• **Data records**
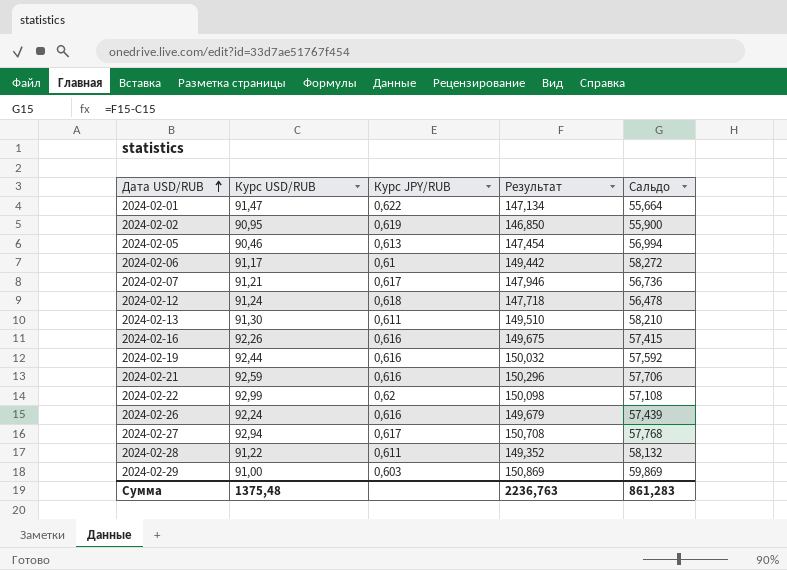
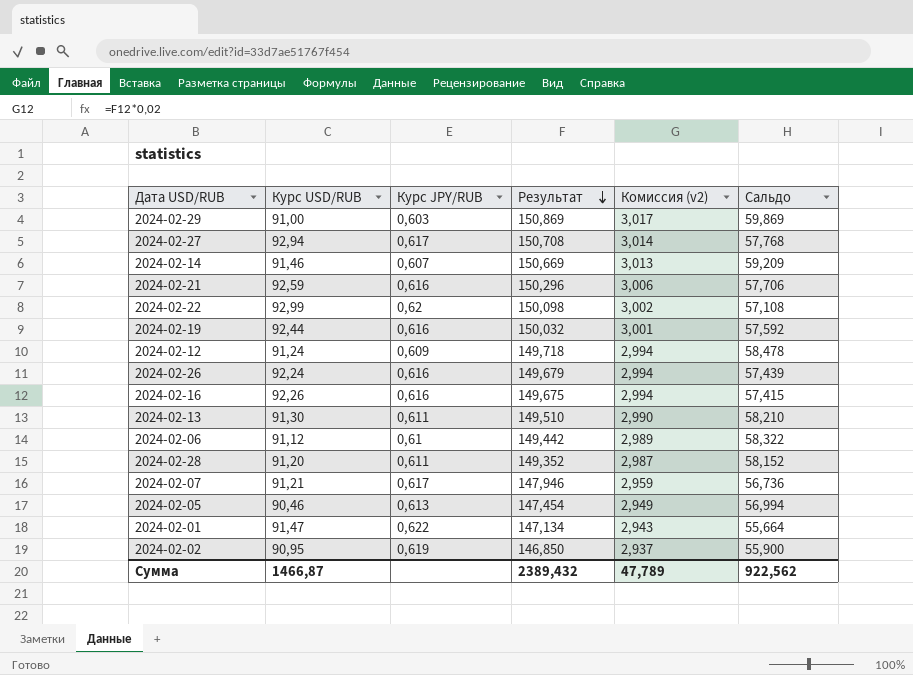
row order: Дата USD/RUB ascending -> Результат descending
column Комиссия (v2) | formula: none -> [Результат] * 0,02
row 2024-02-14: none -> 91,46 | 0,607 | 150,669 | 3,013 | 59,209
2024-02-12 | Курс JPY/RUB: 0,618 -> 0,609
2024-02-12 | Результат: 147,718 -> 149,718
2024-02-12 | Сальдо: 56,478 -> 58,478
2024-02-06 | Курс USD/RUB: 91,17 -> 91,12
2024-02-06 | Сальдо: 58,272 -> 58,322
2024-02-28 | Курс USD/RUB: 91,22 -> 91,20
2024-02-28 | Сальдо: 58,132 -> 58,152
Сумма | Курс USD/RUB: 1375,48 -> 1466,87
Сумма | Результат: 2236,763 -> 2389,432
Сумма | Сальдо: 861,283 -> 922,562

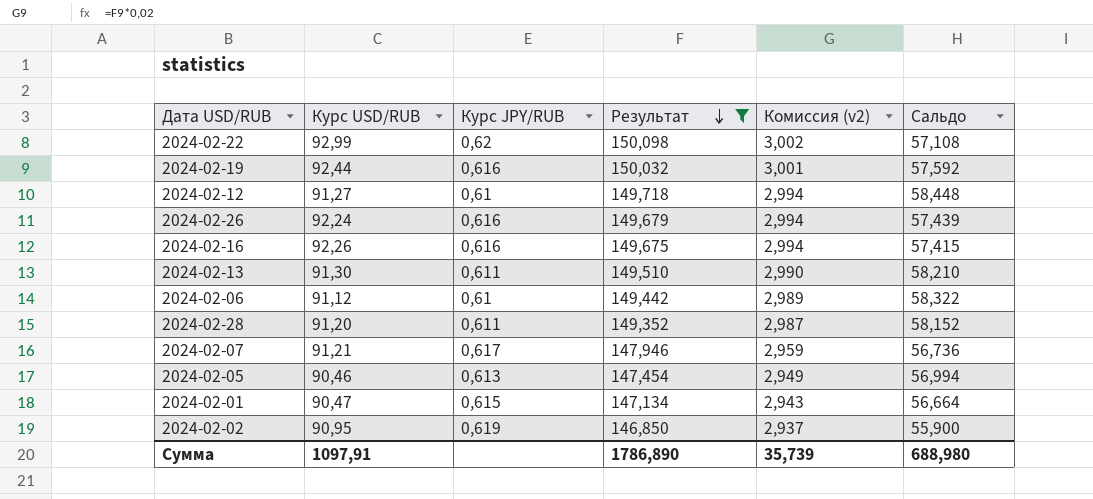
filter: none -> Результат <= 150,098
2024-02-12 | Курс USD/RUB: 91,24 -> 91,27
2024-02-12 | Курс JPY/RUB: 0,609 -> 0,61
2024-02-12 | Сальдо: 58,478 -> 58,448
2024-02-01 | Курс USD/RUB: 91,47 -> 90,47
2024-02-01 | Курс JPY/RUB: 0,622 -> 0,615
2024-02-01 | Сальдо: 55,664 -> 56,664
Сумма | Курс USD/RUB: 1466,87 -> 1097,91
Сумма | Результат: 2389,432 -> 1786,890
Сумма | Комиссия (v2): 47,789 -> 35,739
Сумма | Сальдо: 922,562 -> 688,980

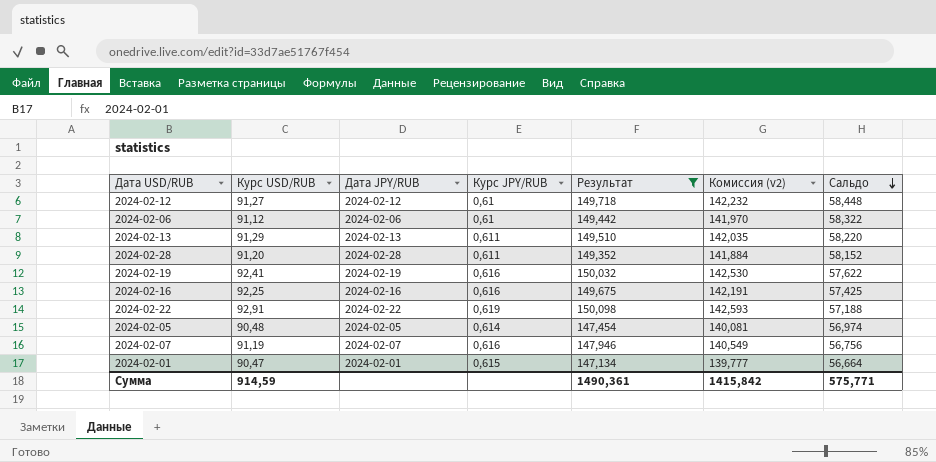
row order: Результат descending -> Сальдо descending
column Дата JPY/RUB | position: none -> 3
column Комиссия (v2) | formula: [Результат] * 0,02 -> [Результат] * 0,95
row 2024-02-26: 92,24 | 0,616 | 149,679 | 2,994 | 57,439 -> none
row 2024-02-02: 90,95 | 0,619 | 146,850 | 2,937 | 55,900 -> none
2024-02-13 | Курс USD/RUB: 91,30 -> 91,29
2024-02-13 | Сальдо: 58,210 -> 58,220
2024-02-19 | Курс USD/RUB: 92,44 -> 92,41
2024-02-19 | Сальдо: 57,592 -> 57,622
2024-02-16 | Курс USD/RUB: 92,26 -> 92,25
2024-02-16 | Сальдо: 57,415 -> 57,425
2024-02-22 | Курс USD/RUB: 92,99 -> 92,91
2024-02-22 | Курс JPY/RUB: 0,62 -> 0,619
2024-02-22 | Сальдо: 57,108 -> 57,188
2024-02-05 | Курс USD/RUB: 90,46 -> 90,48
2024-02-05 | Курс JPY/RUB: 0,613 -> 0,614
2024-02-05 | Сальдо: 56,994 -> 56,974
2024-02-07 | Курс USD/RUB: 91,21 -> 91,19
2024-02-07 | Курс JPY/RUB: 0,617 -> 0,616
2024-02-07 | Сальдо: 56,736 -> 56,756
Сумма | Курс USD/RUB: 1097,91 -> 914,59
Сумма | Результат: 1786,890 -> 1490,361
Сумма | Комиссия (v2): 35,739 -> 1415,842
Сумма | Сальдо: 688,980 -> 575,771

• **What is expected**
Only the line with "2024-02-22 | Курс USD/RUB: 92,99 -> 92,91" and those preceding it, back to the first line of the entries, should be repeated exactly, without pictures.

• **Answer below**
row order: Дата USD/RUB ascending -> Результат descending
column Комиссия (v2) | formula: none -> [Результат] * 0,02
row 2024-02-14: none -> 91,46 | 0,607 | 150,669 | 3,013 | 59,209
2024-02-12 | Курс JPY/RUB: 0,618 -> 0,609
2024-02-12 | Результат: 147,718 -> 149,718
2024-02-12 | Сальдо: 56,478 -> 58,478
2024-02-06 | Курс USD/RUB: 91,17 -> 91,12
2024-02-06 | Сальдо: 58,272 -> 58,322
2024-02-28 | Курс USD/RUB: 91,22 -> 91,20
2024-02-28 | Сальдо: 58,132 -> 58,152
Сумма | Курс USD/RUB: 1375,48 -> 1466,87
Сумма | Результат: 2236,763 -> 2389,432
Сумма | Сальдо: 861,283 -> 922,562

filter: none -> Результат <= 150,098
2024-02-12 | Курс USD/RUB: 91,24 -> 91,27
2024-02-12 | Курс JPY/RUB: 0,609 -> 0,61
2024-02-12 | Сальдо: 58,478 -> 58,448
2024-02-01 | Курс USD/RUB: 91,47 -> 90,47
2024-02-01 | Курс JPY/RUB: 0,622 -> 0,615
2024-02-01 | Сальдо: 55,664 -> 56,664
Сумма | Курс USD/RUB: 1466,87 -> 1097,91
Сумма | Результат: 2389,432 -> 1786,890
Сумма | Комиссия (v2): 47,789 -> 35,739
Сумма | Сальдо: 922,562 -> 688,980

row order: Результат descending -> Сальдо descending
column Дата JPY/RUB | position: none -> 3
column Комиссия (v2) | formula: [Результат] * 0,02 -> [Результат] * 0,95
row 2024-02-26: 92,24 | 0,616 | 149,679 | 2,994 | 57,439 -> none
row 2024-02-02: 90,95 | 0,619 | 146,850 | 2,937 | 55,900 -> none
2024-02-13 | Курс USD/RUB: 91,30 -> 91,29
2024-02-13 | Сальдо: 58,210 -> 58,220
2024-02-19 | Курс USD/RUB: 92,44 -> 92,41
2024-02-19 | Сальдо: 57,592 -> 57,622
2024-02-16 | Курс USD/RUB: 92,26 -> 92,25
2024-02-16 | Сальдо: 57,415 -> 57,425
2024-02-22 | Курс USD/RUB: 92,99 -> 92,91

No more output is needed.